§ **What is expected**:
A complete and exact copy of the data below is the task.

§ **Extracted records**:
:::

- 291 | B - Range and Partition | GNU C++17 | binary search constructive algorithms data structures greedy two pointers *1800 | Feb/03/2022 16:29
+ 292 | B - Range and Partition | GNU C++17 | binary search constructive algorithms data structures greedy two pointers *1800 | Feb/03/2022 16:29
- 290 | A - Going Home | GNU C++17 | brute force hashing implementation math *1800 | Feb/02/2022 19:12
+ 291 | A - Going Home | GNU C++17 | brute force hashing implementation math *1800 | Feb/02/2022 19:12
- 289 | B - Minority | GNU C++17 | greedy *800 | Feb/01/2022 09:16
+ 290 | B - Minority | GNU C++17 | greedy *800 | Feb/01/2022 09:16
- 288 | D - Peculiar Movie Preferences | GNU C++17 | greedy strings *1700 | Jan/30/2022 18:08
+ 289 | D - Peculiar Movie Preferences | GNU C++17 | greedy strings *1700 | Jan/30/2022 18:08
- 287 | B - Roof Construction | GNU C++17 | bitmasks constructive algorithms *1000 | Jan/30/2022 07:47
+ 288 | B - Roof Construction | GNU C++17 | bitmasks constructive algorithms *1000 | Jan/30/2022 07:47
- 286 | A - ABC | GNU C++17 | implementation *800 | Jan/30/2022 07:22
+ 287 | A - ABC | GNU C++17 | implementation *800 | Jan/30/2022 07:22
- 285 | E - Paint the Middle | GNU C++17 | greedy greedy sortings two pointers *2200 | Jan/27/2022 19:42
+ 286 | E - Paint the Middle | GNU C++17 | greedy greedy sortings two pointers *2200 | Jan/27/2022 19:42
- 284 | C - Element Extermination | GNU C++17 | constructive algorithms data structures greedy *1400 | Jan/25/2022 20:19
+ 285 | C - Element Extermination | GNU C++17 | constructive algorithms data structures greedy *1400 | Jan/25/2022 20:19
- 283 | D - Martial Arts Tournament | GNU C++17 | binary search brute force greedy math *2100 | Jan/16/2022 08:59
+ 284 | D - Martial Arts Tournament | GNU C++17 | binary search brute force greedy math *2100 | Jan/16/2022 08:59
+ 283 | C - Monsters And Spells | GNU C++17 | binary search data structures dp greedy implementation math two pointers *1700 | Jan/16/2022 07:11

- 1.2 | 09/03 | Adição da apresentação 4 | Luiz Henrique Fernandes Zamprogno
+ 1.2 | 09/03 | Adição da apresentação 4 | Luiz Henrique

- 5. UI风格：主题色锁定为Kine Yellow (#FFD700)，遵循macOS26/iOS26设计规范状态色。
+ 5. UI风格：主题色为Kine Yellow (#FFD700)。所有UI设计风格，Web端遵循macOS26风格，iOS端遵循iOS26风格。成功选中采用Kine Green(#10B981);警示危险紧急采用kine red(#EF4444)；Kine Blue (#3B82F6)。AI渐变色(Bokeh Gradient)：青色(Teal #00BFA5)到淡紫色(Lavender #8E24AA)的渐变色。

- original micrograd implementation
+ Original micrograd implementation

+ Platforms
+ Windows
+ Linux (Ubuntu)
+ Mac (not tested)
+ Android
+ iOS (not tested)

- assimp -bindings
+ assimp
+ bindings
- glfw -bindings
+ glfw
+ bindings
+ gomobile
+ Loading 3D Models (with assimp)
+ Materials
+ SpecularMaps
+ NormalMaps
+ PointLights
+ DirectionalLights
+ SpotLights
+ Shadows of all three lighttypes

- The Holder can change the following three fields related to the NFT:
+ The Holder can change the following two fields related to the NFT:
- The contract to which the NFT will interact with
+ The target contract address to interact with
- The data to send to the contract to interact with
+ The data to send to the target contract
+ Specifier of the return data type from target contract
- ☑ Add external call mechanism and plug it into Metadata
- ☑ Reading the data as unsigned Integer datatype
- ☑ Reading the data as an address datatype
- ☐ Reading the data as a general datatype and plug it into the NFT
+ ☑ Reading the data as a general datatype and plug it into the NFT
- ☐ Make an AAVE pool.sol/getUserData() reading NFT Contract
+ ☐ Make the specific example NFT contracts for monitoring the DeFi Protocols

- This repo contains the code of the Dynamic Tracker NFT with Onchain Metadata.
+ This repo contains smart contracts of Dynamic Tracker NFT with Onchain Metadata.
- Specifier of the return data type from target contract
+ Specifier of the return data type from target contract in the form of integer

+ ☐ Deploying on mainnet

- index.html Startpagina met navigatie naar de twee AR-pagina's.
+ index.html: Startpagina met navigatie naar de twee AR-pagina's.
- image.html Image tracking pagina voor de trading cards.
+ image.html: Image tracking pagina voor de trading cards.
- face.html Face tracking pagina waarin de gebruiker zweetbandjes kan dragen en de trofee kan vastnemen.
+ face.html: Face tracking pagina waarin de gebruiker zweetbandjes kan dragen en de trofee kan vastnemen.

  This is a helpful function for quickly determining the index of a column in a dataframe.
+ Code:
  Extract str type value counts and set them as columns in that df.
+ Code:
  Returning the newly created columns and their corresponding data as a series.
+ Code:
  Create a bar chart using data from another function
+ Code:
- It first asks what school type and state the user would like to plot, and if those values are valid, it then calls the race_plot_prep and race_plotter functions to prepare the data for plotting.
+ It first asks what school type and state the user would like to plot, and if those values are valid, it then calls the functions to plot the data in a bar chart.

:::

§ **Response to the exercise**:
- 291 | B - Range and Partition | GNU C++17 | binary search constructive algorithms data structures greedy two pointers *1800 | Feb/03/2022 16:29
+ 292 | B - Range and Partition | GNU C++17 | binary search constructive algorithms data structures greedy two pointers *1800 | Feb/03/2022 16:29
- 290 | A - Going Home | GNU C++17 | brute force hashing implementation math *1800 | Feb/02/2022 19:12
+ 291 | A - Going Home | GNU C++17 | brute force hashing implementation math *1800 | Feb/02/2022 19:12
- 289 | B - Minority | GNU C++17 | greedy *800 | Feb/01/2022 09:16
+ 290 | B - Minority | GNU C++17 | greedy *800 | Feb/01/2022 09:16
- 288 | D - Peculiar Movie Preferences | GNU C++17 | greedy strings *1700 | Jan/30/2022 18:08
+ 289 | D - Peculiar Movie Preferences | GNU C++17 | greedy strings *1700 | Jan/30/2022 18:08
- 287 | B - Roof Construction | GNU C++17 | bitmasks constructive algorithms *1000 | Jan/30/2022 07:47
+ 288 | B - Roof Construction | GNU C++17 | bitmasks constructive algorithms *1000 | Jan/30/2022 07:47
- 286 | A - ABC | GNU C++17 | implementation *800 | Jan/30/2022 07:22
+ 287 | A - ABC | GNU C++17 | implementation *800 | Jan/30/2022 07:22
- 285 | E - Paint the Middle | GNU C++17 | greedy greedy sortings two pointers *2200 | Jan/27/2022 19:42
+ 286 | E - Paint the Middle | GNU C++17 | greedy greedy sortings two pointers *2200 | Jan/27/2022 19:42
- 284 | C - Element Extermination | GNU C++17 | constructive algorithms data structures greedy *1400 | Jan/25/2022 20:19
+ 285 | C - Element Extermination | GNU C++17 | constructive algorithms data structures greedy *1400 | Jan/25/2022 20:19
- 283 | D - Martial Arts Tournament | GNU C++17 | binary search brute force greedy math *2100 | Jan/16/2022 08:59
+ 284 | D - Martial Arts Tournament | GNU C++17 | binary search brute force greedy math *2100 | Jan/16/2022 08:59
+ 283 | C - Monsters And Spells | GNU C++17 | binary search data structures dp greedy implementation math two pointers *1700 | Jan/16/2022 07:11

- 1.2 | 09/03 | Adição da apresentação 4 | Luiz Henrique Fernandes Zamprogno
+ 1.2 | 09/03 | Adição da apresentação 4 | Luiz Henrique

- 5. UI风格：主题色锁定为Kine Yellow (#FFD700)，遵循macOS26/iOS26设计规范状态色。
+ 5. UI风格：主题色为Kine Yellow (#FFD700)。所有UI设计风格，Web端遵循macOS26风格，iOS端遵循iOS26风格。成功选中采用Kine Green(#10B981);警示危险紧急采用kine red(#EF4444)；Kine Blue (#3B82F6)。AI渐变色(Bokeh Gradient)：青色(Teal #00BFA5)到淡紫色(Lavender #8E24AA)的渐变色。

- original micrograd implementation
+ Original micrograd implementation

+ Platforms
+ Windows
+ Linux (Ubuntu)
+ Mac (not tested)
+ Android
+ iOS (not tested)

- assimp -bindings
+ assimp
+ bindings
- glfw -bindings
+ glfw
+ bindings
+ gomobile
+ Loading 3D Models (with assimp)
+ Materials
+ SpecularMaps
+ NormalMaps
+ PointLights
+ DirectionalLights
+ SpotLights
+ Shadows of all three lighttypes

- The Holder can change the following three fields related to the NFT:
+ The Holder can change the following two fields related to the NFT:
- The contract to which the NFT will interact with
+ The target contract address to interact with
- The data to send to the contract to interact with
+ The data to send to the target contract
+ Specifier of the return data type from target contract
- ☑ Add external call mechanism and plug it into Metadata
- ☑ Reading the data as unsigned Integer datatype
- ☑ Reading the data as an address datatype
- ☐ Reading the data as a general datatype and plug it into the NFT
+ ☑ Reading the data as a general datatype and plug it into the NFT
- ☐ Make an AAVE pool.sol/getUserData() reading NFT Contract
+ ☐ Make the specific example NFT contracts for monitoring the DeFi Protocols

- This repo contains the code of the Dynamic Tracker NFT with Onchain Metadata.
+ This repo contains smart contracts of Dynamic Tracker NFT with Onchain Metadata.
- Specifier of the return data type from target contract
+ Specifier of the return data type from target contract in the form of integer

+ ☐ Deploying on mainnet

- index.html Startpagina met navigatie naar de twee AR-pagina's.
+ index.html: Startpagina met navigatie naar de twee AR-pagina's.
- image.html Image tracking pagina voor de trading cards.
+ image.html: Image tracking pagina voor de trading cards.
- face.html Face tracking pagina waarin de gebruiker zweetbandjes kan dragen en de trofee kan vastnemen.
+ face.html: Face tracking pagina waarin de gebruiker zweetbandjes kan dragen en de trofee kan vastnemen.

  This is a helpful function for quickly determining the index of a column in a dataframe.
+ Code:
  Extract str type value counts and set them as columns in that df.
+ Code:
  Returning the newly created columns and their corresponding data as a series.
+ Code:
  Create a bar chart using data from another function
+ Code:
- It first asks what school type and state the user would like to plot, and if those values are valid, it then calls the race_plot_prep and race_plotter functions to prepare the data for plotting.
+ It first asks what school type and state the user would like to plot, and if those values are valid, it then calls the functions to plot the data in a bar chart.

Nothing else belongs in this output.